次に展開されるのは「大掃除」のメロディ。ソフィーがホウキで床を掃いている様が見えるような音がお気に入りの曲である。
「大掃除」の陽気なメロディから、ゆったりと穏やかなメロディに変わり、また曲は盛り上がっていく。「ソフィーの城」部分の盛り上がりはとてもテンションがあがった。
そして特筆すべきは、「星をのんだ少年」の部分。
トランペットのソロにオーボエのソロが追いかけて行く。とても美しく歌うような音色で、この部分だけ何度も聞きたくなるほどだ。
そして曲は人生のメリーゴーランドへ戻ってくる。
こちらは久石譲さんのピアノソロから始まる。情緒豊かに旋律を歌い上げる。
素晴らしい構成であった。
千と千尋の神隠し
あの夏へ
1曲まるまる久石譲さんのピアノソロ。繊細な音色に思わず息を飲んだ。
ふたたび
映画のクライマックス近く、ハクの名が明かされる場面で流れる曲である。感動的でとても好きな曲だ。

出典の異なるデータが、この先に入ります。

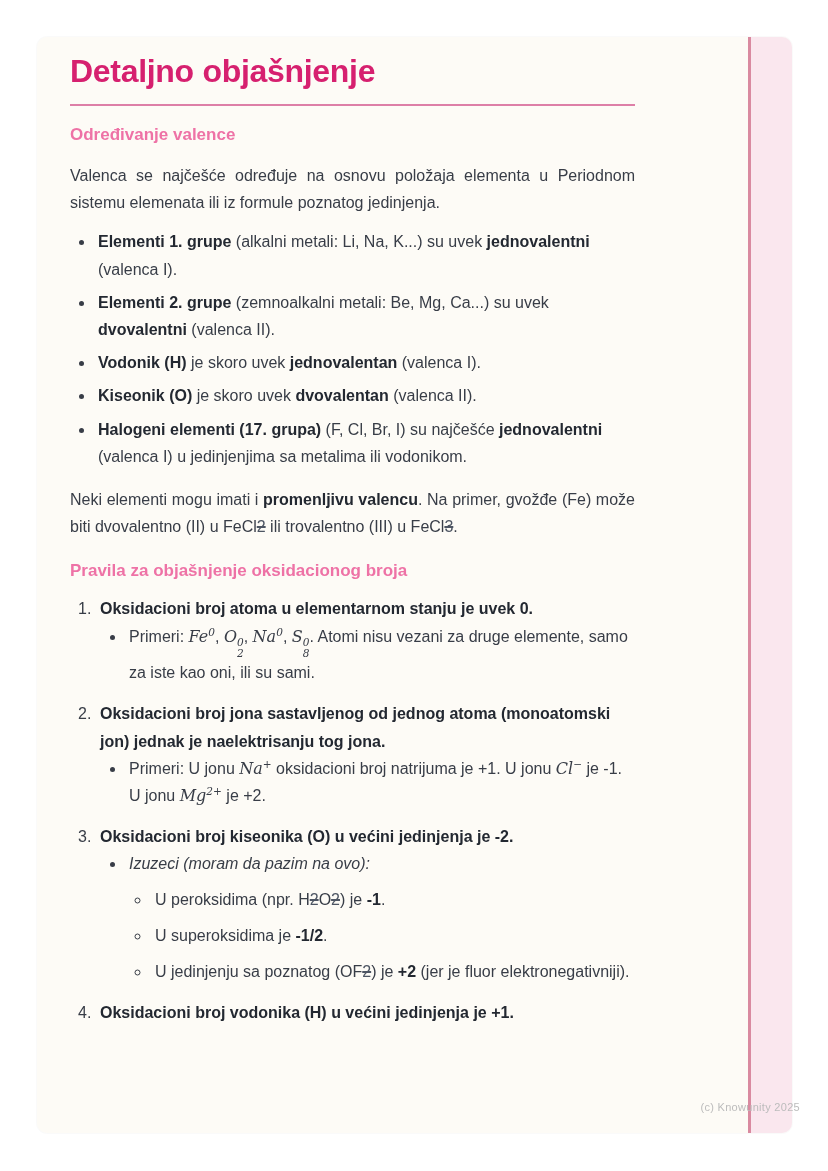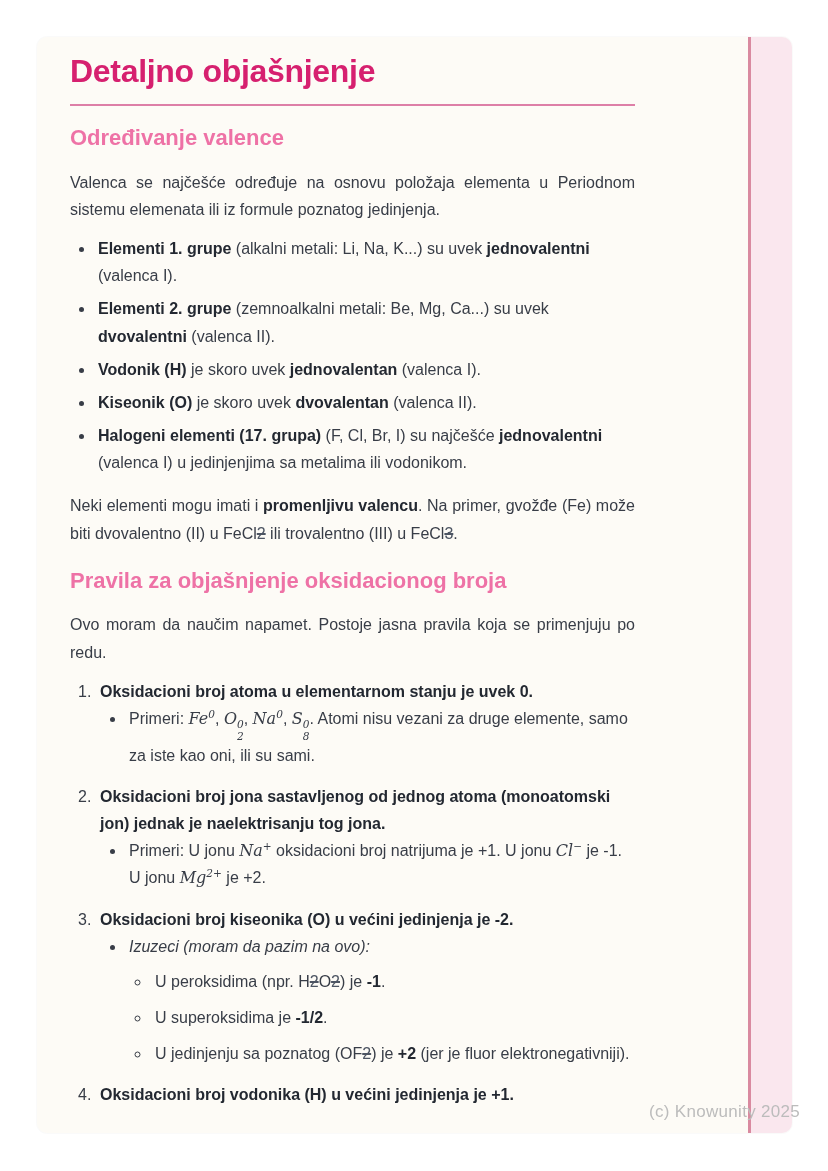--- a/index.html
+++ b/index.html
@@ -34,7 +34,7 @@
   }
   .title-rule{height:2px;background:var(--c-rule,#dd7fa7);margin-top:13px;}
   h2{
-    margin:18px 0 13px;font-size:22px;line-height:1.3;font-weight:700;
+    margin:18px 0 13px;font-size:17px;line-height:1.3;font-weight:700;
     color:var(--c-heading,#ee72a6);
   }
   h2.second{margin-top:20px;}

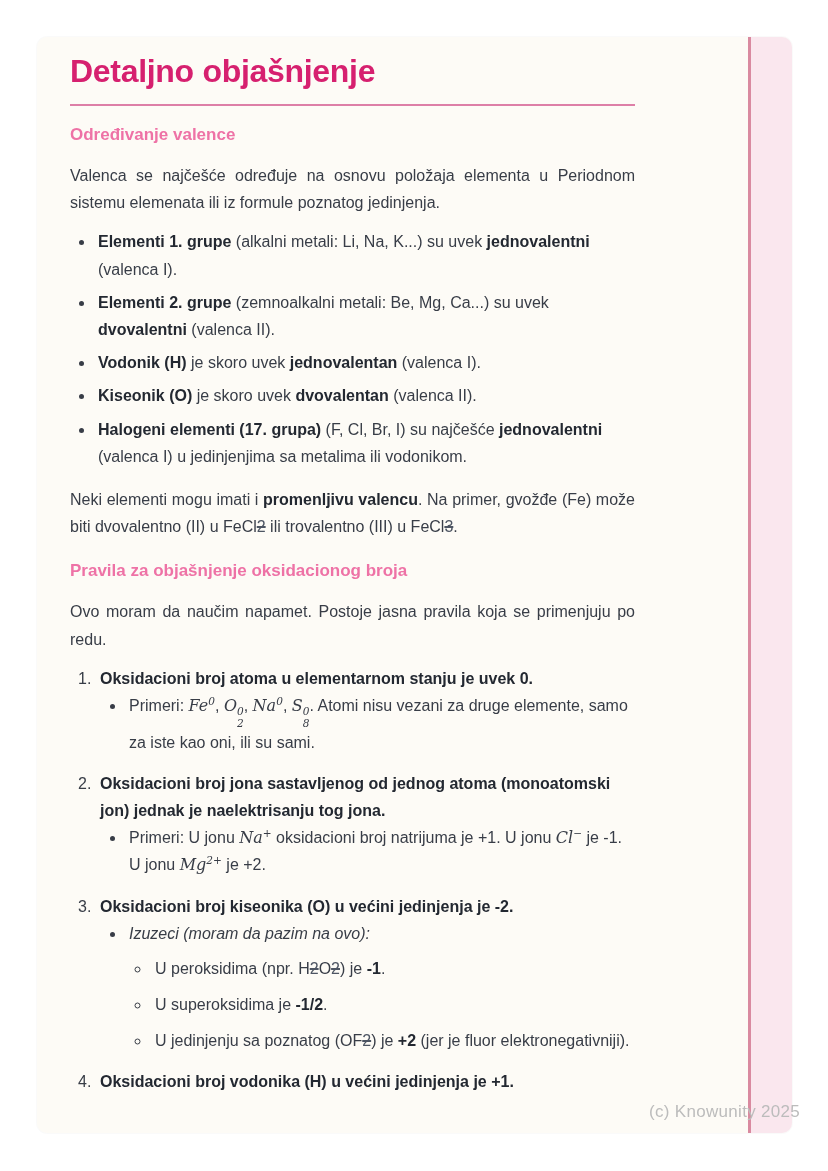--- a/index.html
+++ b/index.html
@@ -93,7 +93,6 @@
     <p class="just"><span>Neki elementi mogu imati i </span><span class="bold">promenljivu valencu</span><span>. Na primer, gvožđe (Fe) može biti dvovalentno (II) u FeCl</span><span class="strike">2</span><span> ili trovalentno (III) u FeCl</span><span class="strike">3</span><span>.</span></p>
 
     <h2 class="second">Pravila za objašnjenje oksidacionog broja</h2>
-    <p class="just"><span>Ovo moram da naučim napamet. Postoje jasna pravila koja se primenjuju po redu.</span></p>
 
     <ol class="rules">
 

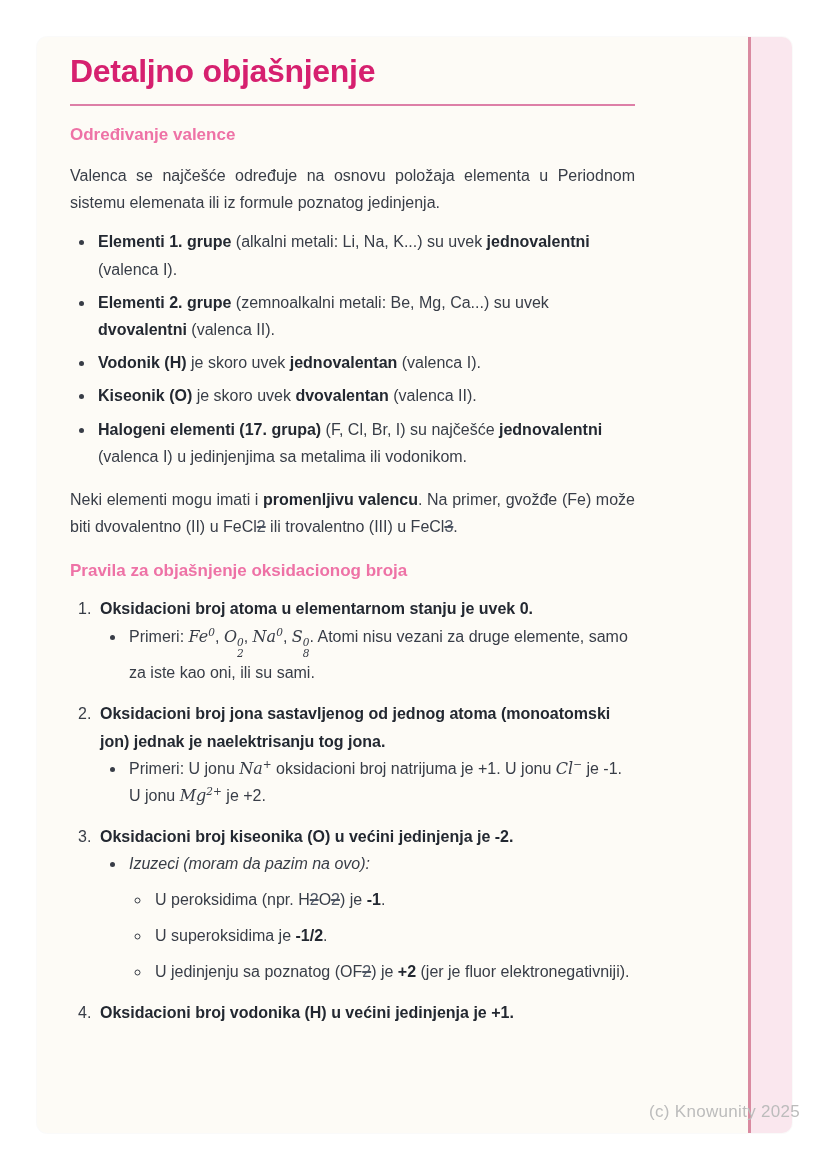--- a/index.html
+++ b/index.html
@@ -63,8 +63,8 @@
   }
   .supsub span{display:block;}
   .footer{
-    position:absolute;right:-8px;bottom:11px;
-    font-size:17px;letter-spacing:0.3px;
+    position:absolute;right:-8px;bottom:20px;
+    font-size:11px;letter-spacing:0.3px;
     color:var(--c-footer,#bcbcbc);
     z-index:2;
   }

作中ではインスト曲だが、今回はメインメロディを麻衣さんが歌い上げた。歌詞があるのは知らなかったがこれまた良い。盛り上がりのあるやはり感動的な曲となっていた。
となりのトトロ
風のとおり道
静かに始まったこの曲、ハープの音色がとても美しい。
さんぽ
静かなオープニングから一転、元気なこの曲。有名すぎて知らない人はいないほど。
ポニョと同じく、フランス語で合唱が歌い上げた。
途中、ホルン、トランペット、トロンボーン、チューバと順番に立ち上がって弾いていくのが楽しげでとてもいい。その後も各楽器に見せ場があるような構成になっており、まるで散歩中に色んな仲間たちが加わっていくようだ。
となりのトトロ
ついに最後の曲。最後を飾るのはこれまた有名すぎる曲。
さんぽとは違い、こちらは緩やかに始まった。
コントラバスがはじめに奏でるサビ部分の音色が美しい。
少しずつ楽器が増え、盛り上がっていき、それがサビへ向かって最高潮に達したとき合唱がサビを歌い上げる。こちらは日本語。
盛り上がったサビがすぎると、また穏やかな曲調になり、久石譲さんのピアノが入る。
かと思えば急にまた盛り上がりサビが始まる。
緩急が激しくとても楽しい、クライマックスに相応しい曲であった。
最後に
10作品、どうだったでしょうか。
もっとさらっと短めに書くつもりだったのが、良いところが多すぎてこんなに長くなってしまった。
番組は1時間半に及ぶ長さであったが、まだまだ聞きたいとなるような素晴らしい音楽ばかりだった。
興味のある方は再放送やDVDの発売などの機会があれば是非見てほしい。これは保存版確定の必見必聴である。